Masam Jing, adalah bahasa Gayo, yang bila diterjemahkan berarti Asam Pedas. Sehingga kuliner ini mempunyai citarasa dasar asam dan pedas, yang berasal dari bahan-bahan alami. Uniknya, masakan gayo umumnya tidak memakai rempah-rempah dan bumbu yang rumit, seperti halnya kuliner di pesisir Aceh.
Saya sudah tinggal di Gayo lebih dari 5 tahun. Saya lahir dan besar di Bireuen (Aceh Pesisir). Jujur, awalnya saya agak kaget dan tidak terbiasa dengan masakan dataran tinggi ini. Citarasa masakan gayo, terutama datang bahan-bahan yang digunakan, sehingga menghasilkan kesan jujur apa adanya, tanpa racikan rempah-rempah yang aneka rupa dan warna. Begitu pula, masam jing.
Nah, masam jing ini adalah masakan berupa gulai ikan dengan rasa yang khas dan unik, sebab bahan bumbu yang dipakai, jarang ditemukan di daerah lain.
Bahan baku penting dan utama kuliner ini adalah ikan mujair. Ikan ini banyak ditemui hidup bebas dan liar di Danau Laut Tawar, namun dapat juga dipelihara dalam keramba atau kolam. Menariknya, rasa manis dari asam jing justru berasal dari ikan mujair ini, sehingga tidak perlu lagi menambah pemanis buatan.

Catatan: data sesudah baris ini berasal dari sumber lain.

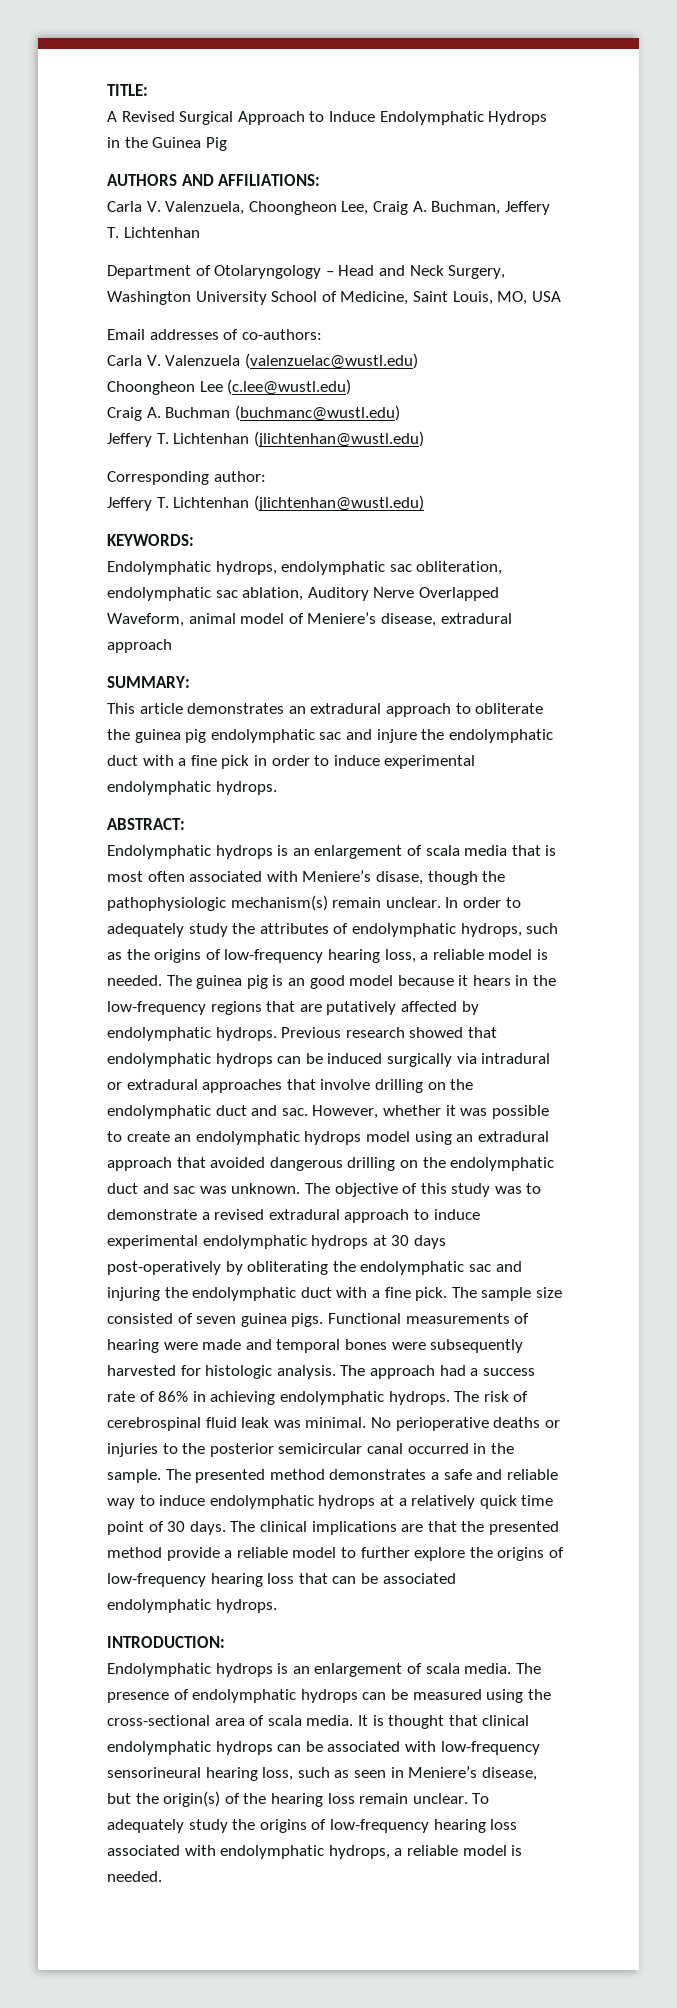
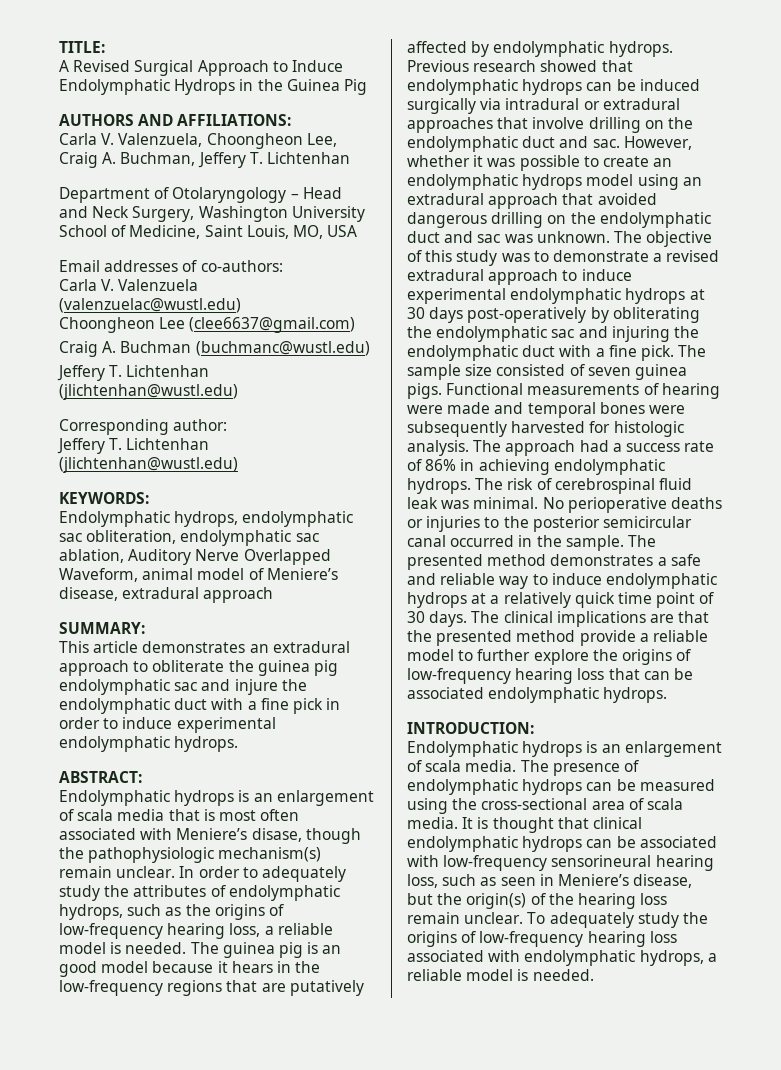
- Choongheon Lee (c.lee@wustl.edu)
+ Choongheon Lee (clee6637@gmail.com)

Bumbu lainnya adalah jeruk sayur. Jeruk ini juga sangat spesial, jarang ditemui di daerah lain. Ukuran dan bentuknya mirip jeruk nipis, tapi tidak memiliki rasa asam yang tajam. Selain itu, cabai, rempah penting untuk menimbulkan rasa pedas. Lalu, tomat ceri, kunyit dan empan, buah ini mirip merica, tapi tidak pedas. Melainkan menimbulkan rasa kebas ringan yang berlangsung sementara di mulut.

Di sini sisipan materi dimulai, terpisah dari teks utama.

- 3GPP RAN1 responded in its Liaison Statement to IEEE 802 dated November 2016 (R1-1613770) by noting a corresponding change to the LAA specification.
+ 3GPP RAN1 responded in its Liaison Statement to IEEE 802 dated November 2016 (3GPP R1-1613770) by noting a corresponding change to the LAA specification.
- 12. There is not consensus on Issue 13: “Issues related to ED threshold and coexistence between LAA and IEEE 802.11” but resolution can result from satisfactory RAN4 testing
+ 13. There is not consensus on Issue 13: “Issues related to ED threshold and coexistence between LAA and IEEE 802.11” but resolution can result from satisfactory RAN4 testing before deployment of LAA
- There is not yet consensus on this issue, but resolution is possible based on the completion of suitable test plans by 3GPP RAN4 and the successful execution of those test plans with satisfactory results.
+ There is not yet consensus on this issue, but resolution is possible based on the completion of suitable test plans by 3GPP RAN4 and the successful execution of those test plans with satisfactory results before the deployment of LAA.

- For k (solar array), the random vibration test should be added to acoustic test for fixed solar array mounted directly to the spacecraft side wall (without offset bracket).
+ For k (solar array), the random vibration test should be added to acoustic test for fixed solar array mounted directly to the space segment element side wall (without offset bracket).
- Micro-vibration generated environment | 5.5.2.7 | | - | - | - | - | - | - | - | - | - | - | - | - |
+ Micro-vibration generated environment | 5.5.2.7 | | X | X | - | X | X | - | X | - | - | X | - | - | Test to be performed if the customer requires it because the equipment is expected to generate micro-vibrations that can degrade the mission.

Satu lagi bahan penting dan sangat mempengaruhi rasa khas masam jing, yaitu daun gegarang. Daun ini mirip kemangi, tetapi memiliki wangi yang khas dan tiada duanya.
Kemarin, saya mengajak seorang teman dari Banda Aceh untuk menikmati masam jing di One-One. One-one ini dibaca apa adanya, one one, bukan seperti membaca angka satu bahasa Inggris. One-one ini merupakan nama daerah di tepi danau laut tawar. Di sana banyak dijumpai warung atau restoran yang menyajikan masakan khas gayo, khususnya mujair masam jing.

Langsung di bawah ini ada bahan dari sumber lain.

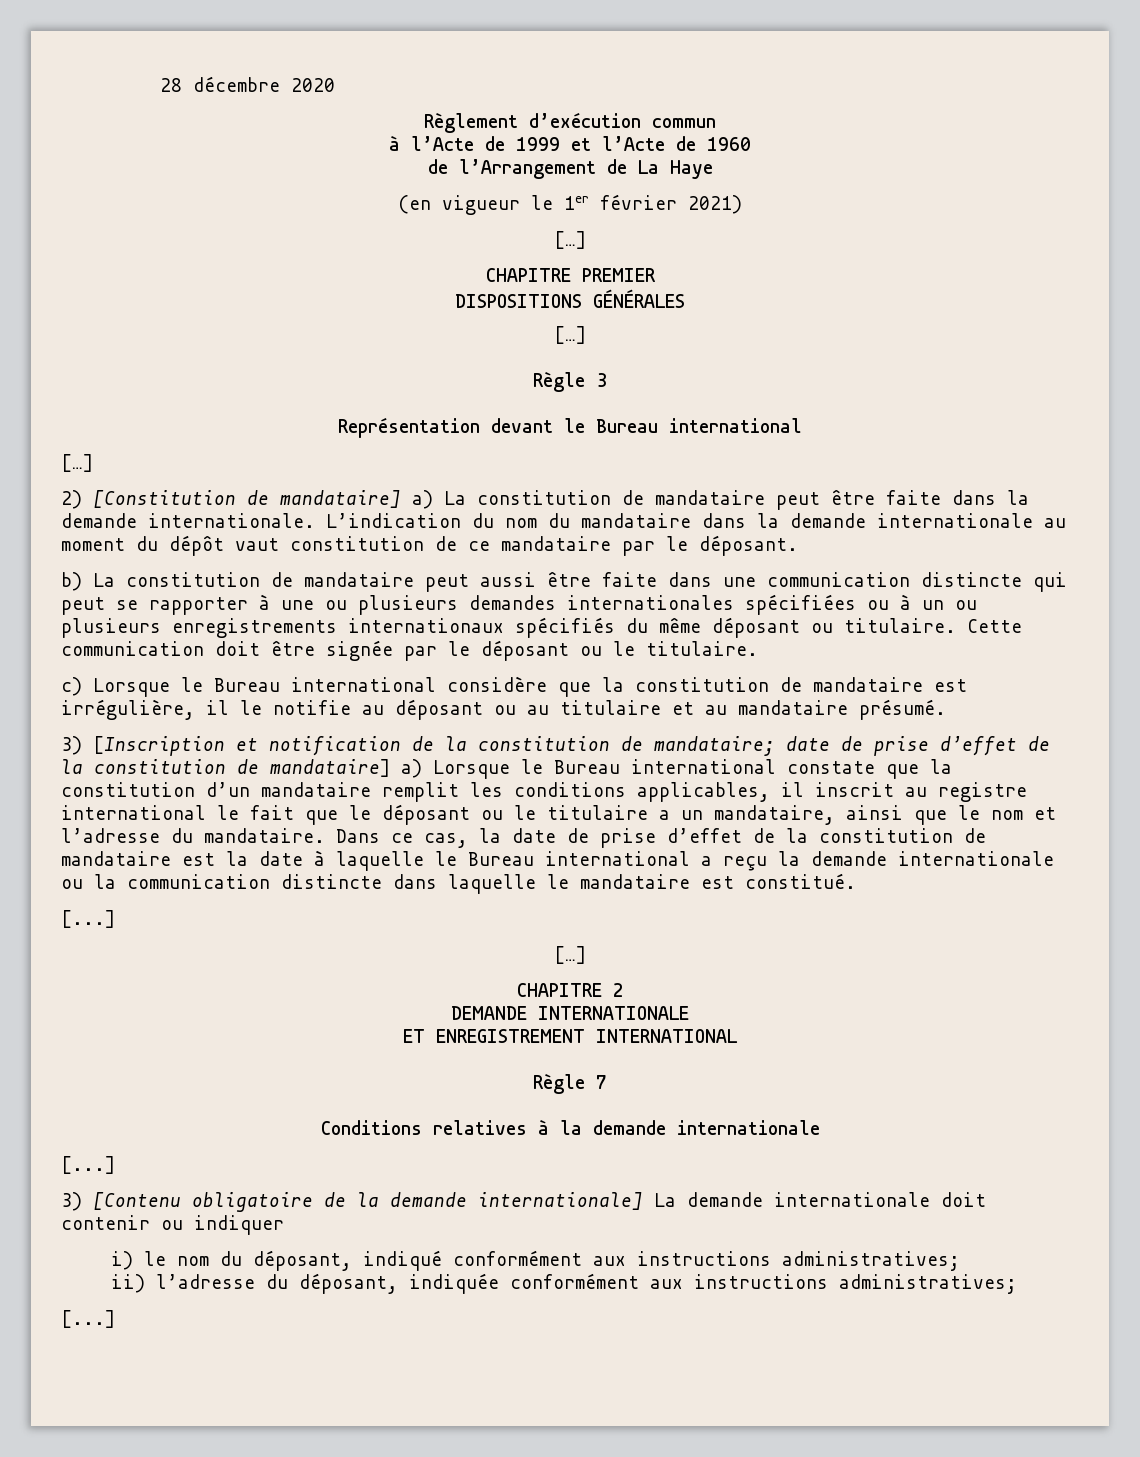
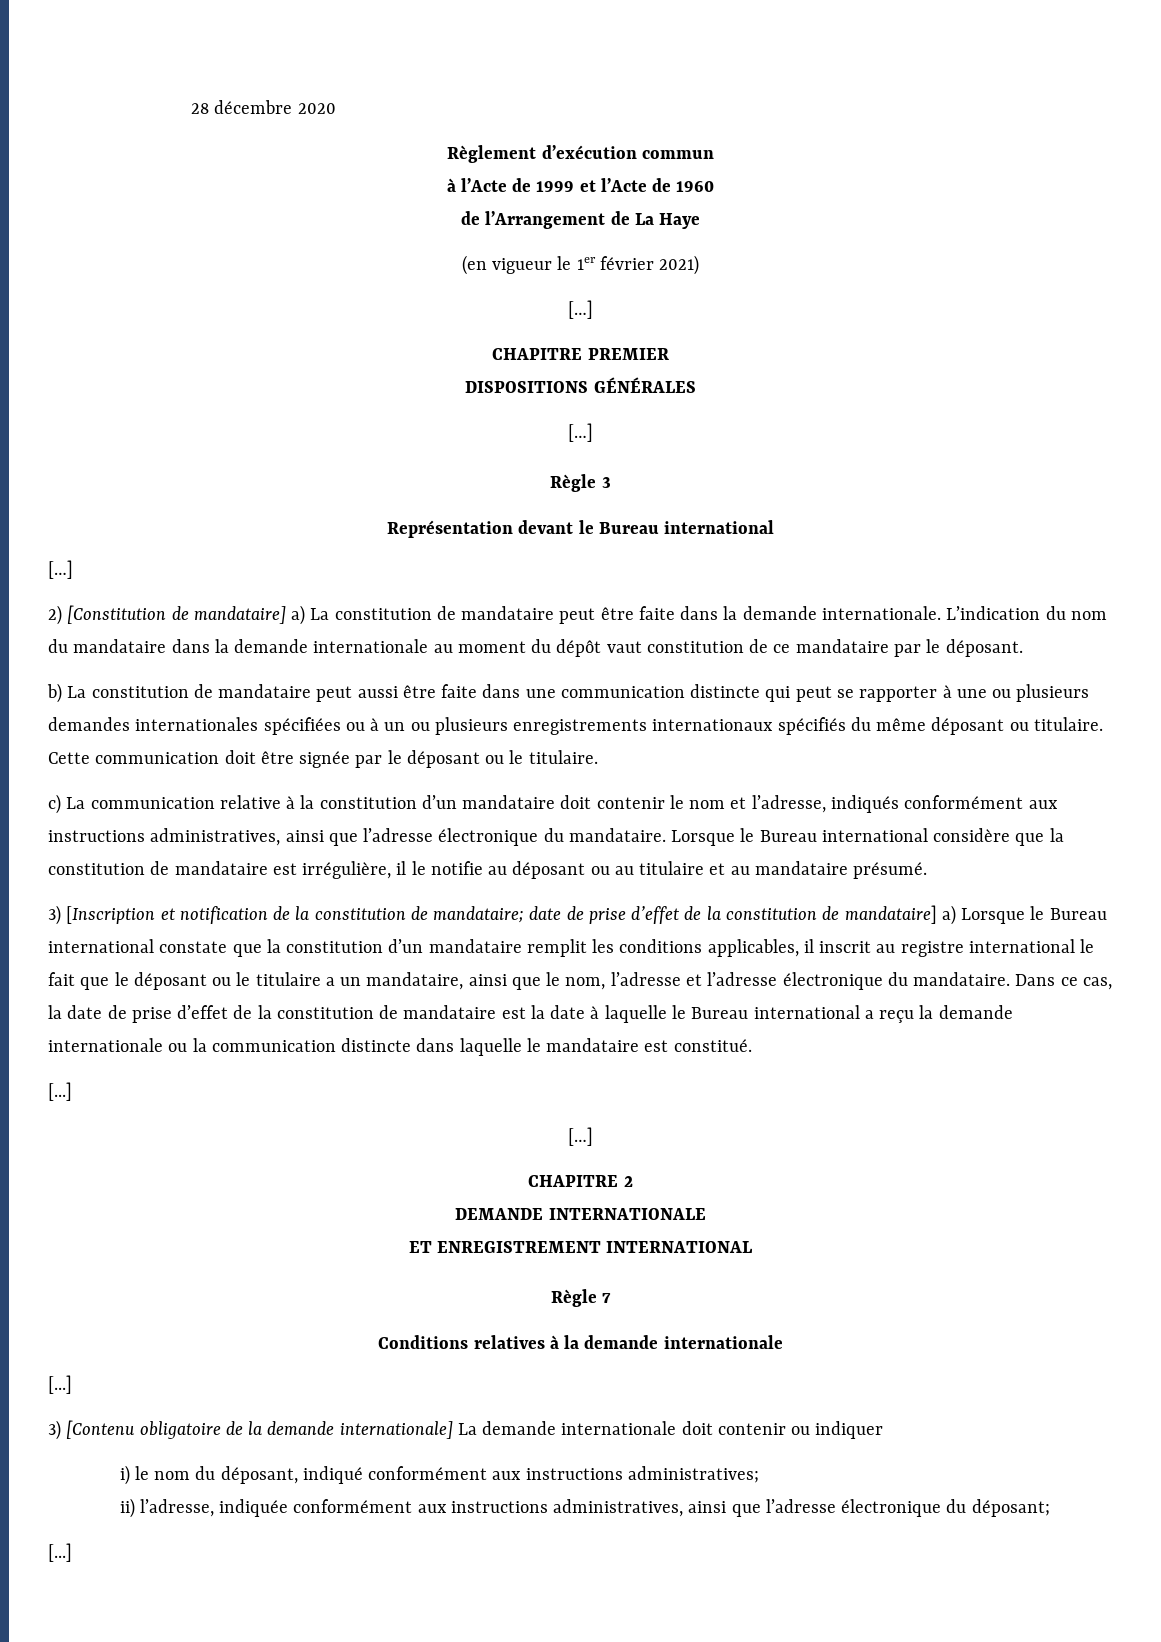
- c) Lorsque le Bureau international considère que la constitution de mandataire est irrégulière, il le notifie au déposant ou au titulaire et au mandataire présumé.
+ c) La communication relative à la constitution d’un mandataire doit contenir le nom et l’adresse, indiqués conformément aux instructions administratives, ainsi que l’adresse électronique du mandataire. Lorsque le Bureau international considère que la constitution de mandataire est irrégulière, il le notifie au déposant ou au titulaire et au mandataire présumé.
- 3) [Inscription et notification de la constitution de mandataire; date de prise d’effet de la constitution de mandataire] a) Lorsque le Bureau international constate que la constitution d’un mandataire remplit les conditions applicables, il inscrit au registre international le fait que le déposant ou le titulaire a un mandataire, ainsi que le nom et l’adresse du mandataire.
+ 3) [Inscription et notification de la constitution de mandataire; date de prise d’effet de la constitution de mandataire] a) Lorsque le Bureau international constate que la constitution d’un mandataire remplit les conditions applicables, il inscrit au registre international le fait que le déposant ou le titulaire a un mandataire, ainsi que le nom, l’adresse et l’adresse électronique du mandataire.
- ii) l’adresse du déposant, indiquée conformément aux instructions administratives;
+ ii) l’adresse, indiquée conformément aux instructions administratives, ainsi que l’adresse électronique du déposant;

Kami singgah di De Gayo Cafe. Di sana kami menikmati masakan khas dataran tinggi gayo ini, sambil memandangi pesona keindahan danau yang luasnya mencapai 5.472 hektar ini.
Sahabat stemian yang penasaran dengan keunikan rasa masam jing, dapat menikmatinya di cafe ini. Harganya sangat terjangkau, yaitu IDR 36.000 per porsi dengan 3-4 ons ikan plus nasi putih.